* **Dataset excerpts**
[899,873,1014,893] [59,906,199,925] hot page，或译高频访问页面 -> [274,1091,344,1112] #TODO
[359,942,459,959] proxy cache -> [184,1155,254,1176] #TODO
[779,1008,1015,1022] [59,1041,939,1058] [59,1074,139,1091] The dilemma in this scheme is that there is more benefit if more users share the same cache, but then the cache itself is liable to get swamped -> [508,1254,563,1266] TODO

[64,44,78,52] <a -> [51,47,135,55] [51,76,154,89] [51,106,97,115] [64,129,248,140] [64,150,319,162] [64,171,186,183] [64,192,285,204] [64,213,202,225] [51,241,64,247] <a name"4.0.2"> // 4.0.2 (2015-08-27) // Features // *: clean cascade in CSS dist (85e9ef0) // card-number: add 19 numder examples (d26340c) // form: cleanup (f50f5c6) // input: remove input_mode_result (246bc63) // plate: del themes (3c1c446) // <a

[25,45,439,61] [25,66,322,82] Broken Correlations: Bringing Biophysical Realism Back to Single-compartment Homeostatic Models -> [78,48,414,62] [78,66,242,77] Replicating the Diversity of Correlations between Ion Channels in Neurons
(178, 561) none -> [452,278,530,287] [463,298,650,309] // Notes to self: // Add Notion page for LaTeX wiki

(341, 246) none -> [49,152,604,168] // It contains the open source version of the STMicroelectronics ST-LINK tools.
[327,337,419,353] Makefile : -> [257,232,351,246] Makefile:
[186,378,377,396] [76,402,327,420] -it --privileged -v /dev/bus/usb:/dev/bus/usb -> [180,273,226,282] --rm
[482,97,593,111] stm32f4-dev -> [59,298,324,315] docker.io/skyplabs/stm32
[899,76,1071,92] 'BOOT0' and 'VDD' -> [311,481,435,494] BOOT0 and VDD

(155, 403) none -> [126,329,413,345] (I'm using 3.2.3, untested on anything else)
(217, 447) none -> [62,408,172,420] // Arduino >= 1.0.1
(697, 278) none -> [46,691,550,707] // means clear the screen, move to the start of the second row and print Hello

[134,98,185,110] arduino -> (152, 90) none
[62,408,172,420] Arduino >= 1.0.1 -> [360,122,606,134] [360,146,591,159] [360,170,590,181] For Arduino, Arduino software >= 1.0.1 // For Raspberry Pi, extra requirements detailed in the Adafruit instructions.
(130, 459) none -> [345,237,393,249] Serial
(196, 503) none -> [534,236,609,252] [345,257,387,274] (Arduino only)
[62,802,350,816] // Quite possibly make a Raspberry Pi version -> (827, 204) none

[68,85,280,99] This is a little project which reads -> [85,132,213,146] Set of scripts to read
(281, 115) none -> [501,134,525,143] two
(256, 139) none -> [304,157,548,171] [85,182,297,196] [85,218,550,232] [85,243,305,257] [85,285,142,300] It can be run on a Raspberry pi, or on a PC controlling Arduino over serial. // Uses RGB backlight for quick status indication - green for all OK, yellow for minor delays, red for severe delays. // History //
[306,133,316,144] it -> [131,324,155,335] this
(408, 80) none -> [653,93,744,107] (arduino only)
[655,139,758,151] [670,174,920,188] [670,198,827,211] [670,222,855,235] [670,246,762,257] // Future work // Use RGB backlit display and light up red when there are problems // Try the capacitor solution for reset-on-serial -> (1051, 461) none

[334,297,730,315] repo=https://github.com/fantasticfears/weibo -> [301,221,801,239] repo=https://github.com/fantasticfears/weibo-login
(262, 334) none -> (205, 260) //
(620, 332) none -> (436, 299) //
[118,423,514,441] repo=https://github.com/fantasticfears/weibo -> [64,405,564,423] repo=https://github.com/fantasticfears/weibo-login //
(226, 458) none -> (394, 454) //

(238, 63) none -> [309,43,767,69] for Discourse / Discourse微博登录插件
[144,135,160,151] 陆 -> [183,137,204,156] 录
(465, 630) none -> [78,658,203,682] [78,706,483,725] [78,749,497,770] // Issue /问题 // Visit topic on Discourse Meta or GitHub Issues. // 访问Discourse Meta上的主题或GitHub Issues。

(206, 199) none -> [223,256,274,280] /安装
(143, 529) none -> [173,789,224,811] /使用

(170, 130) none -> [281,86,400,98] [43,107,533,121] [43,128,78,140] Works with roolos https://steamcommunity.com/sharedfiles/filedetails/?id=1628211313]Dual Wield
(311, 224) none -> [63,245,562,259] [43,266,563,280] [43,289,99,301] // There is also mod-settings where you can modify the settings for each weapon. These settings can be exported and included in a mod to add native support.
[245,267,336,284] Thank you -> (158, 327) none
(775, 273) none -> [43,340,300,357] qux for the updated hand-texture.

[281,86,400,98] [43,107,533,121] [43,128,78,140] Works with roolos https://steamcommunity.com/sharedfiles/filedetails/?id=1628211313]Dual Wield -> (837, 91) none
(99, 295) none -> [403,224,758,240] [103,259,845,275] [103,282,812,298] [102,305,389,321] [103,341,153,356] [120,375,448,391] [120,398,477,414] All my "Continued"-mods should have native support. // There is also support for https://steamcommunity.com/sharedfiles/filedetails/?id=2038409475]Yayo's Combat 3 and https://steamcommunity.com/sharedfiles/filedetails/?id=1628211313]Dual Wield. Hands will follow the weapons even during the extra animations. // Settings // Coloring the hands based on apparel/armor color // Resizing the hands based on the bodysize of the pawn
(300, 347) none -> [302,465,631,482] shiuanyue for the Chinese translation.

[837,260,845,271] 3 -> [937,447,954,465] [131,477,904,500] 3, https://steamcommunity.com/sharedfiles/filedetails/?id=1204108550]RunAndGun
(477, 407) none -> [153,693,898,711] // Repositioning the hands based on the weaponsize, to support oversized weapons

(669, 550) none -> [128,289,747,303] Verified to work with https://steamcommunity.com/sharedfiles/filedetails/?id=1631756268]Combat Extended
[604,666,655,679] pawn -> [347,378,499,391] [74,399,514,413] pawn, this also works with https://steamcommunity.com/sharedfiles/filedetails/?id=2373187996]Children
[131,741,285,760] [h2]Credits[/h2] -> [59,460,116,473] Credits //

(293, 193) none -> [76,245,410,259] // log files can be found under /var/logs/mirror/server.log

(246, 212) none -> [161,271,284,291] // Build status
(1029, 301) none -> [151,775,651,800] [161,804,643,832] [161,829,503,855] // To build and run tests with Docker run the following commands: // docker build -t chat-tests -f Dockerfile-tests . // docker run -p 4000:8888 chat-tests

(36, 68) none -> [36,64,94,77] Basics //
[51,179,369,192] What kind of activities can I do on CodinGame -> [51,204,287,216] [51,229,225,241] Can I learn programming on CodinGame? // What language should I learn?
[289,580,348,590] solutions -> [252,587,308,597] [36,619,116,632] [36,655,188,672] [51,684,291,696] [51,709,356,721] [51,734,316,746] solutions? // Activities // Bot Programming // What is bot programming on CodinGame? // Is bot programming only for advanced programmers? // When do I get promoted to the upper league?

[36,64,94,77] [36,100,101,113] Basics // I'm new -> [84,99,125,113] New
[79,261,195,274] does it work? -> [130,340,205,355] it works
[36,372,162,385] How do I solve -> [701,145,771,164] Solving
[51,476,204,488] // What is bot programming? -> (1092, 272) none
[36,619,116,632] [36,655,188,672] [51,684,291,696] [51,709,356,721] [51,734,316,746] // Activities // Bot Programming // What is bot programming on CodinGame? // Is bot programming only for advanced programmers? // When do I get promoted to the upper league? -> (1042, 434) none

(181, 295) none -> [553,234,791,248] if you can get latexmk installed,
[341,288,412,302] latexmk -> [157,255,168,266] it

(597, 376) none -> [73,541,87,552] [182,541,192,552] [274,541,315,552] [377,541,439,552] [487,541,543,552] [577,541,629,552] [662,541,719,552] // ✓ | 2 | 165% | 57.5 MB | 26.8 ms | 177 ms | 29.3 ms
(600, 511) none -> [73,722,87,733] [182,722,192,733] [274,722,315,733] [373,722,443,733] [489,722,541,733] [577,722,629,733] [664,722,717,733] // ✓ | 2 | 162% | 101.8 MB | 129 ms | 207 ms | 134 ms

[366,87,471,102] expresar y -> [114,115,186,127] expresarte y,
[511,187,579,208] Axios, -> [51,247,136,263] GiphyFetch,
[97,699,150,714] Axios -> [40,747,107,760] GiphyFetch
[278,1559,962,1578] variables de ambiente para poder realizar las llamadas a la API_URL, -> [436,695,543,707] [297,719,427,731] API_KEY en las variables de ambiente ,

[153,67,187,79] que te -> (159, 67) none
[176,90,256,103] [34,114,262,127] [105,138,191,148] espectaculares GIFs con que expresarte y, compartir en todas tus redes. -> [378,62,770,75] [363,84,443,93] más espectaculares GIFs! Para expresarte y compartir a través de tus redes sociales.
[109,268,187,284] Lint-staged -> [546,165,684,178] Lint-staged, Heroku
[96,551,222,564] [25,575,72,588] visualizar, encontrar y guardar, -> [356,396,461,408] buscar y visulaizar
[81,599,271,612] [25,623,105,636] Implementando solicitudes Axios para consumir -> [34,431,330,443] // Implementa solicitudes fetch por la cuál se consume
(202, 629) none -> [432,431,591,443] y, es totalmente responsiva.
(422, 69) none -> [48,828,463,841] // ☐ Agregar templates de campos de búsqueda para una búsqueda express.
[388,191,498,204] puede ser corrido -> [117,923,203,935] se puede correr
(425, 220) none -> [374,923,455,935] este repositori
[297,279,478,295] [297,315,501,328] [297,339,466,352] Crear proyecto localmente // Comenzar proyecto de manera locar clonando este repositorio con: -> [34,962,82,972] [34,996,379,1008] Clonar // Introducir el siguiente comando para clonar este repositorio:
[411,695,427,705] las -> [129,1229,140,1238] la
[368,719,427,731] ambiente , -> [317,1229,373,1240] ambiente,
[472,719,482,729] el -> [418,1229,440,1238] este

* **TASK STATEMENT**
Return, word for word, the lines from the one containing "[109,268,187,284] Lint-staged ->" through the end of the data above, both ends included, and nothing else.

* **EXPECTED ANSWER**
[109,268,187,284] Lint-staged -> [546,165,684,178] Lint-staged, Heroku
[96,551,222,564] [25,575,72,588] visualizar, encontrar y guardar, -> [356,396,461,408] buscar y visulaizar
[81,599,271,612] [25,623,105,636] Implementando solicitudes Axios para consumir -> [34,431,330,443] // Implementa solicitudes fetch por la cuál se consume
(202, 629) none -> [432,431,591,443] y, es totalmente responsiva.
(422, 69) none -> [48,828,463,841] // ☐ Agregar templates de campos de búsqueda para una búsqueda express.
[388,191,498,204] puede ser corrido -> [117,923,203,935] se puede correr
(425, 220) none -> [374,923,455,935] este repositori
[297,279,478,295] [297,315,501,328] [297,339,466,352] Crear proyecto localmente // Comenzar proyecto de manera locar clonando este repositorio con: -> [34,962,82,972] [34,996,379,1008] Clonar // Introducir el siguiente comando para clonar este repositorio:
[411,695,427,705] las -> [129,1229,140,1238] la
[368,719,427,731] ambiente , -> [317,1229,373,1240] ambiente,
[472,719,482,729] el -> [418,1229,440,1238] este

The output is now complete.